### RECORDS
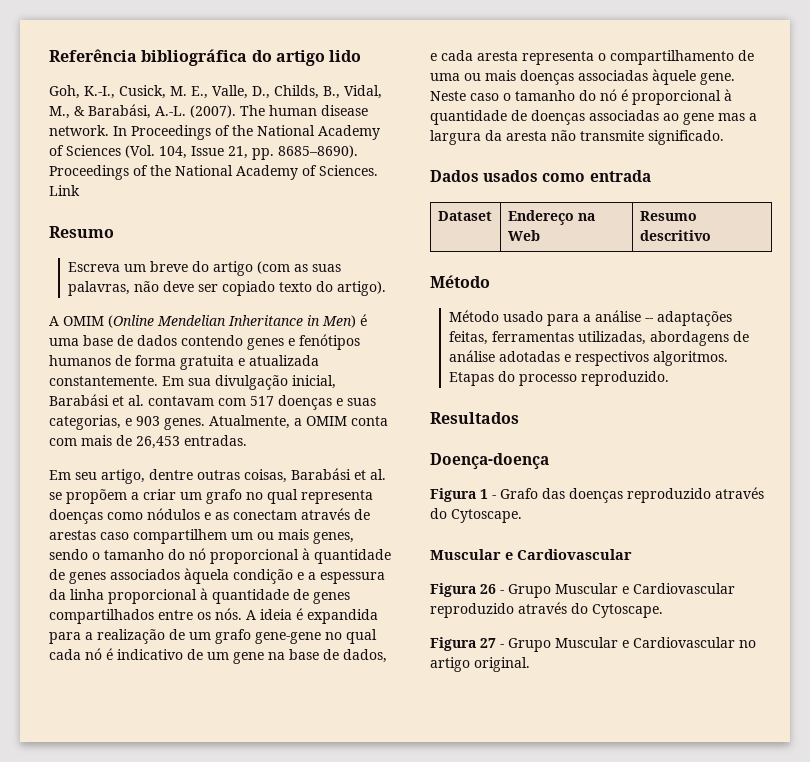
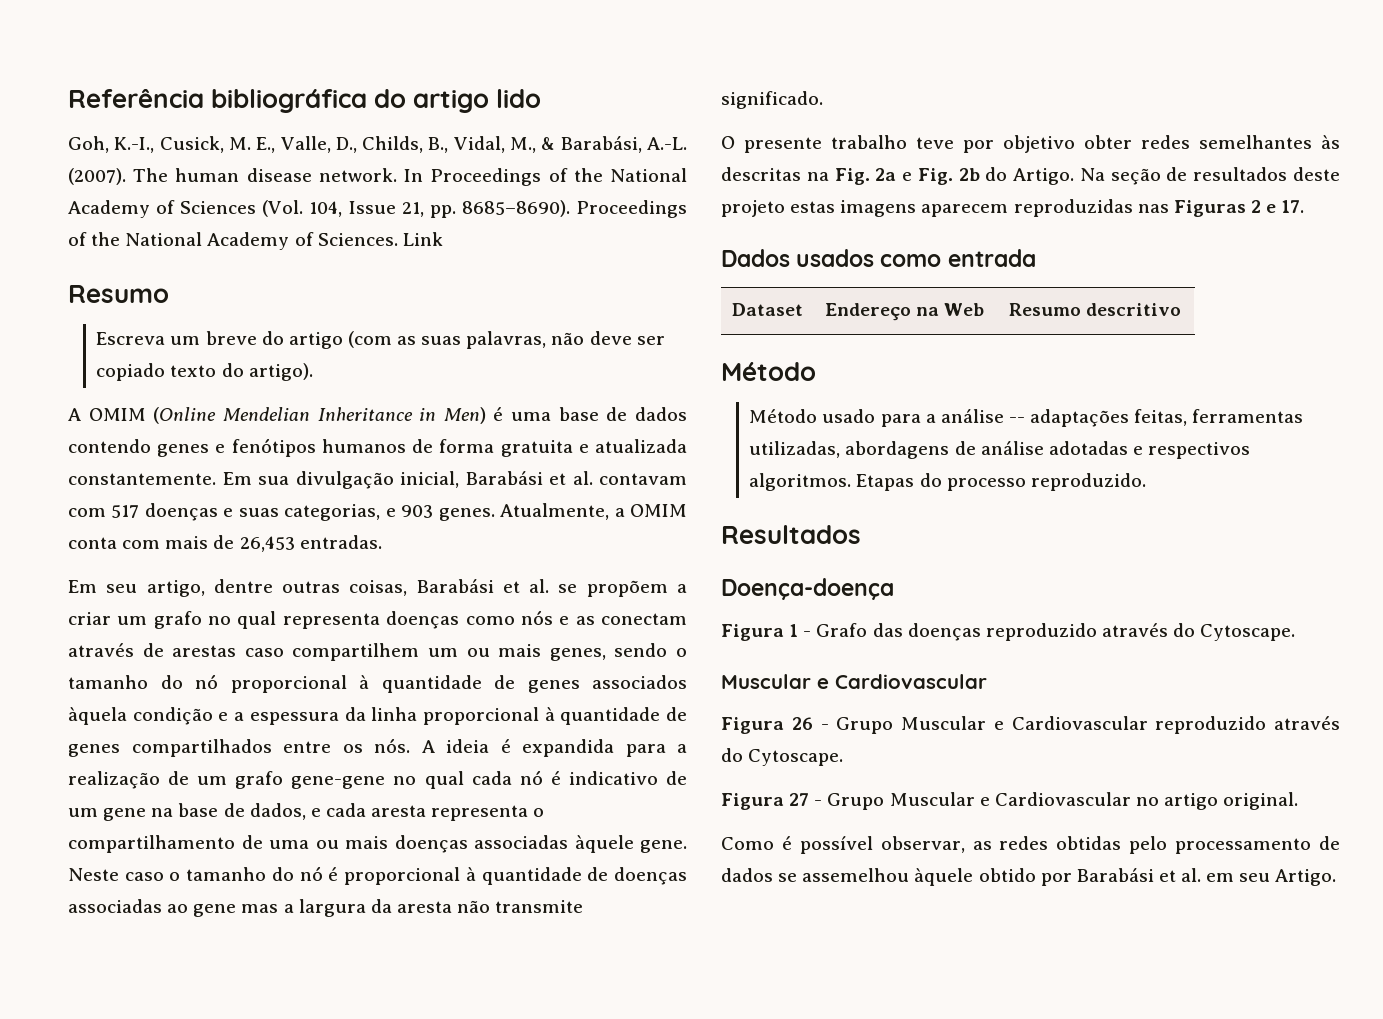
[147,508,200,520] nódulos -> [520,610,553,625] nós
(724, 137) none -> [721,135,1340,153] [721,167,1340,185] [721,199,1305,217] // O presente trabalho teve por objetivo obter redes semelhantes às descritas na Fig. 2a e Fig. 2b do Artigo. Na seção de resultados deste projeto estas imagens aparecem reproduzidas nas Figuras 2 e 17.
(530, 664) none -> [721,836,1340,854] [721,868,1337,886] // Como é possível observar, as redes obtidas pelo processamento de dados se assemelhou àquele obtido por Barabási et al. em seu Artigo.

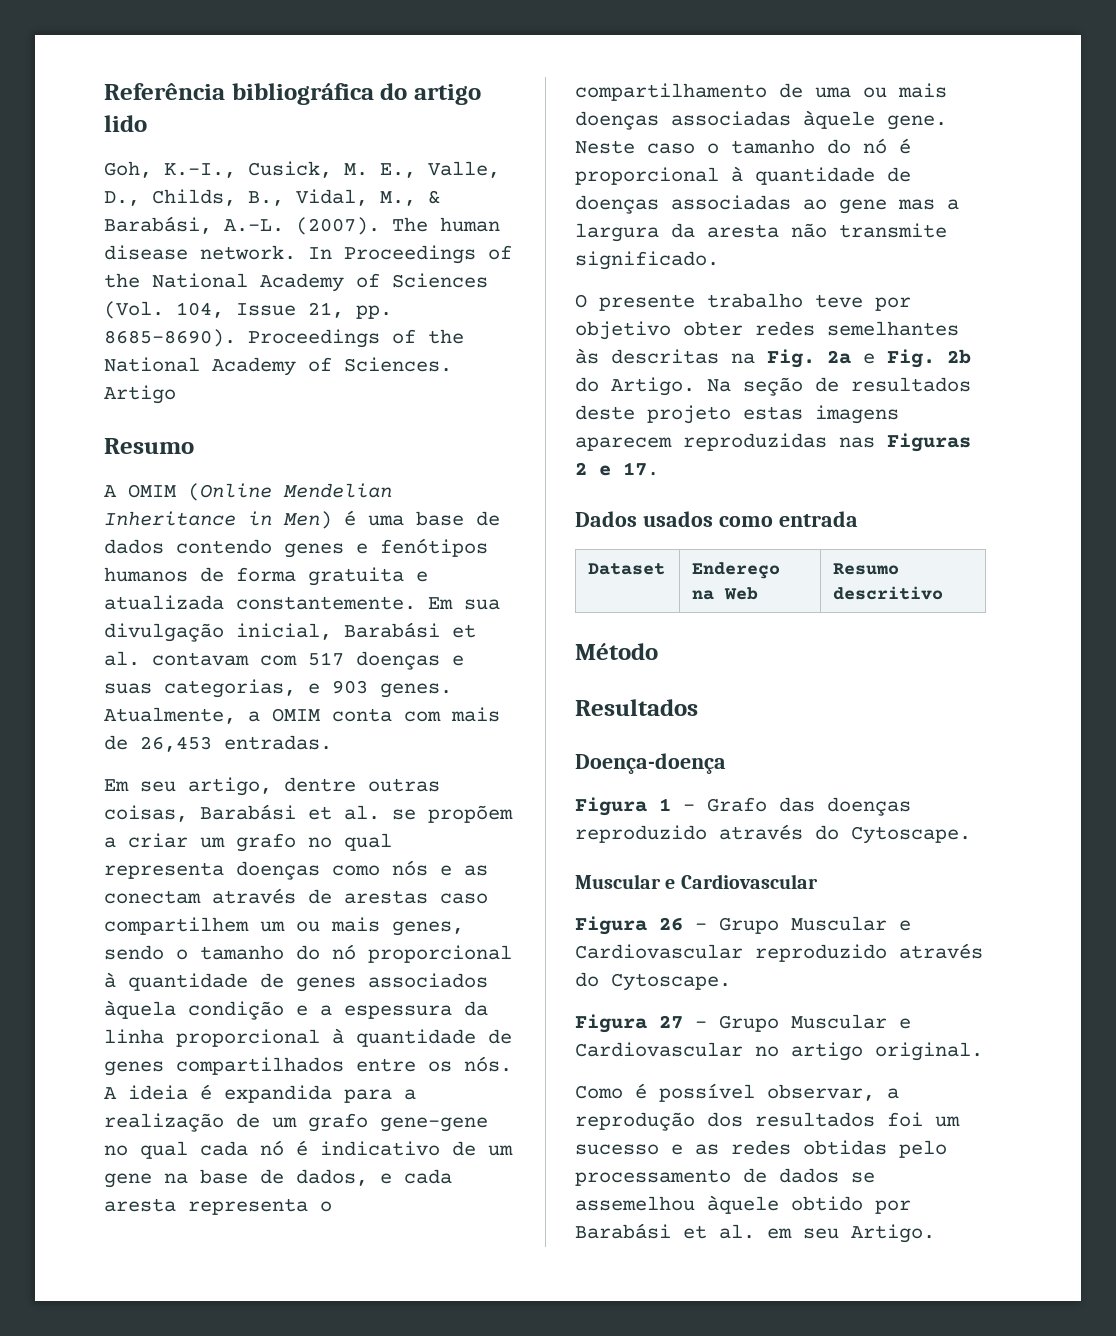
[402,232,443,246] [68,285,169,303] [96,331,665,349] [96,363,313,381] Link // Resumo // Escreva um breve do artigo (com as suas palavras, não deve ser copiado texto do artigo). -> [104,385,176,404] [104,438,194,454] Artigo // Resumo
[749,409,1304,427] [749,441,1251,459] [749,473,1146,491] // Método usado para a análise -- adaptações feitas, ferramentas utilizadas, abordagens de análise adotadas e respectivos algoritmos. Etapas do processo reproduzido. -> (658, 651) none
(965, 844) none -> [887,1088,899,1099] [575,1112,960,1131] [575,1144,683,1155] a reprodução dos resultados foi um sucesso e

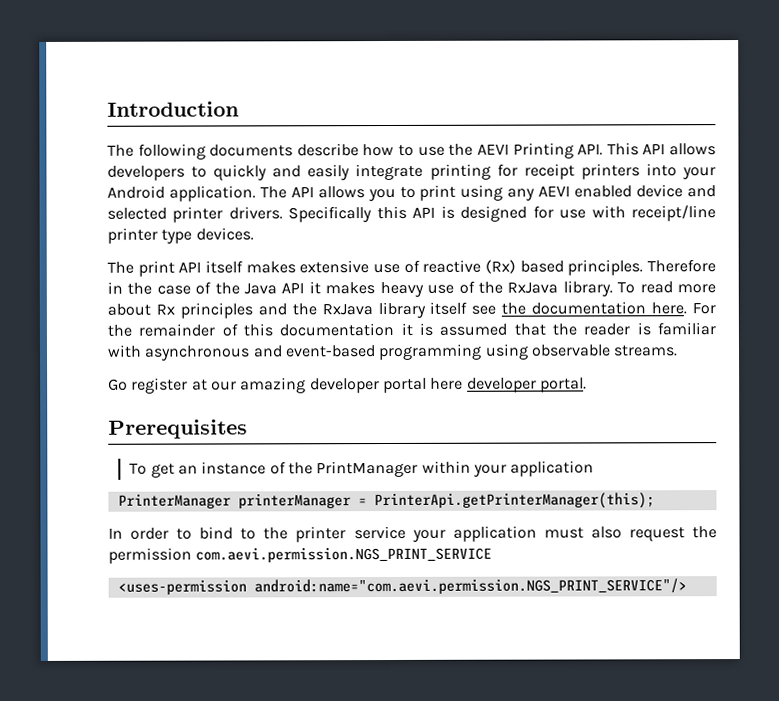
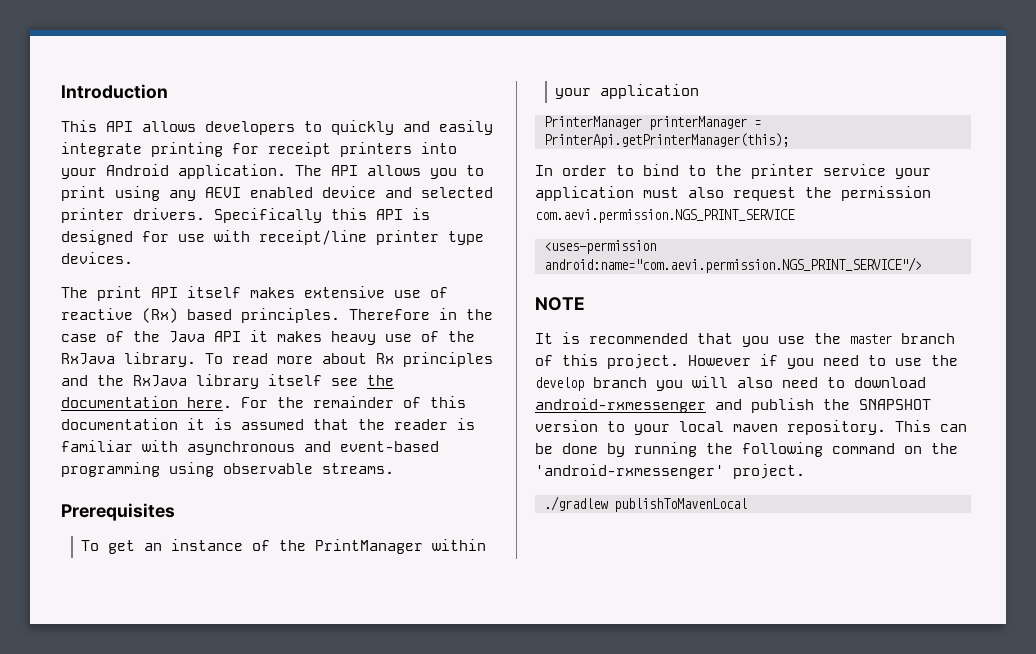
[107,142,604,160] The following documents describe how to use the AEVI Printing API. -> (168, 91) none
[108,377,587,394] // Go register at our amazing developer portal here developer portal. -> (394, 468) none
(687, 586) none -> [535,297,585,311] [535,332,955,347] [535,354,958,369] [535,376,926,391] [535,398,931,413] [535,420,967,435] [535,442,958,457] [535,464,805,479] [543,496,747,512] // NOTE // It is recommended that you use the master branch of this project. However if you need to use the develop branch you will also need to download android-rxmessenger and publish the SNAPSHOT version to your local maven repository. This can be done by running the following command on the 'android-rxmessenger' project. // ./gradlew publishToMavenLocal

### WHAT YOU WILL DO
When the word "following" shows up in a line of the entries, report that line.

### FINAL ANSWER
[107,142,604,160] The following documents describe how to use the AEVI Printing API. -> (168, 91) none
(687, 586) none -> [535,297,585,311] [535,332,955,347] [535,354,958,369] [535,376,926,391] [535,398,931,413] [535,420,967,435] [535,442,958,457] [535,464,805,479] [543,496,747,512] // NOTE // It is recommended that you use the master branch of this project. However if you need to use the develop branch you will also need to download android-rxmessenger and publish the SNAPSHOT version to your local maven repository. This can be done by running the following command on the 'android-rxmessenger' project. // ./gradlew publishToMavenLocal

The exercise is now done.